TASK TO COMPLETE
From the line containing "border: 1px solid #e9eaec;" to the last line of the records, reproduce every line exactly and print nothing else.

______________________________

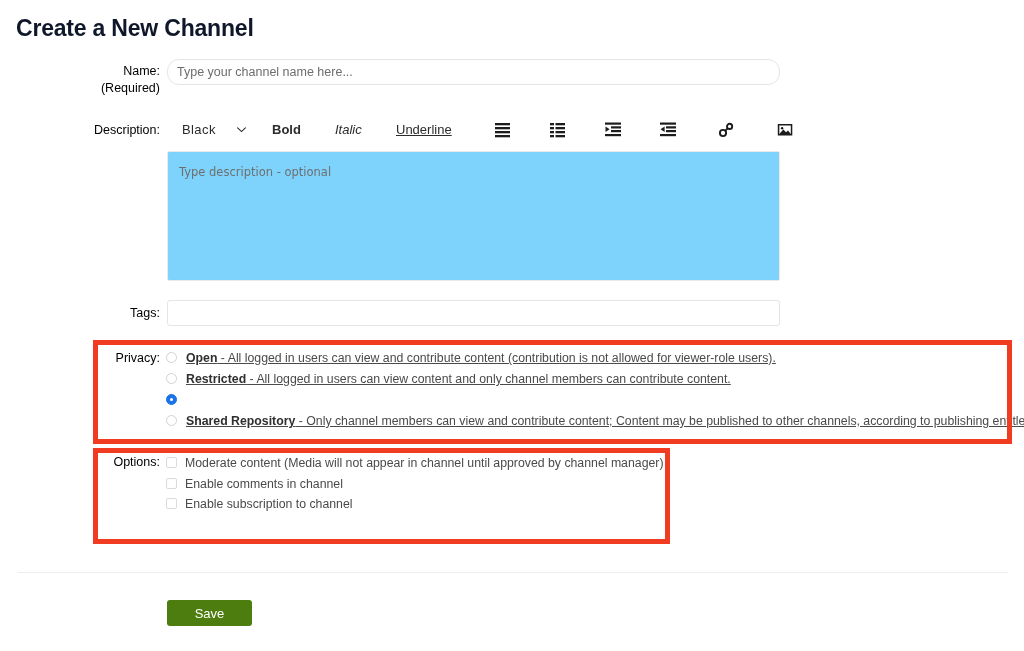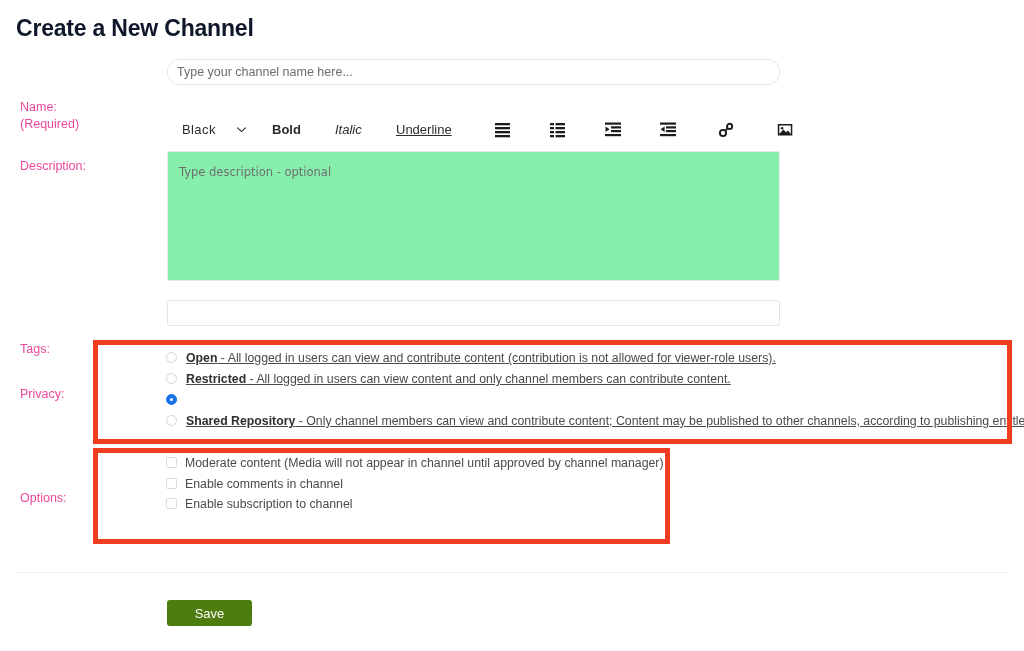--- a/index.html
+++ b/index.html
@@ -31,9 +31,9 @@
   .field-label {
     position: absolute;
     font-size: 12.5px;
-    color: #ec4899;
+    color: #000000;
+    text-align: right;
     font-family: "Liberation Sans", sans-serif;
-    margin-top: 36px;
   }
 
   

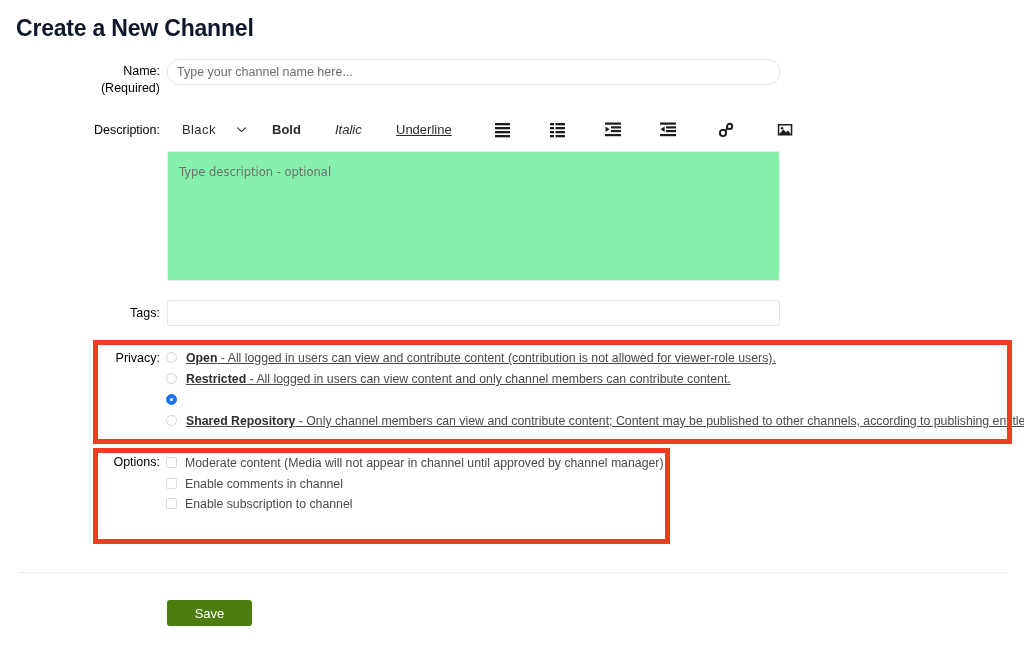--- a/index.html
+++ b/index.html
@@ -128,7 +128,7 @@
     box-sizing: border-box;
     border: 1px solid #e9eaec;
     border-radius: 2px;
-    background: #86efac;
+    background: #7dd3fc;
   }
   .desc-placeholder {
     position: absolute;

______________________________

SOLUTION TO THE EXERCISE
     border: 1px solid #e9eaec;
     border-radius: 2px;
-    background: #86efac;
+    background: #7dd3fc;
   }
   .desc-placeholder {
     position: absolute;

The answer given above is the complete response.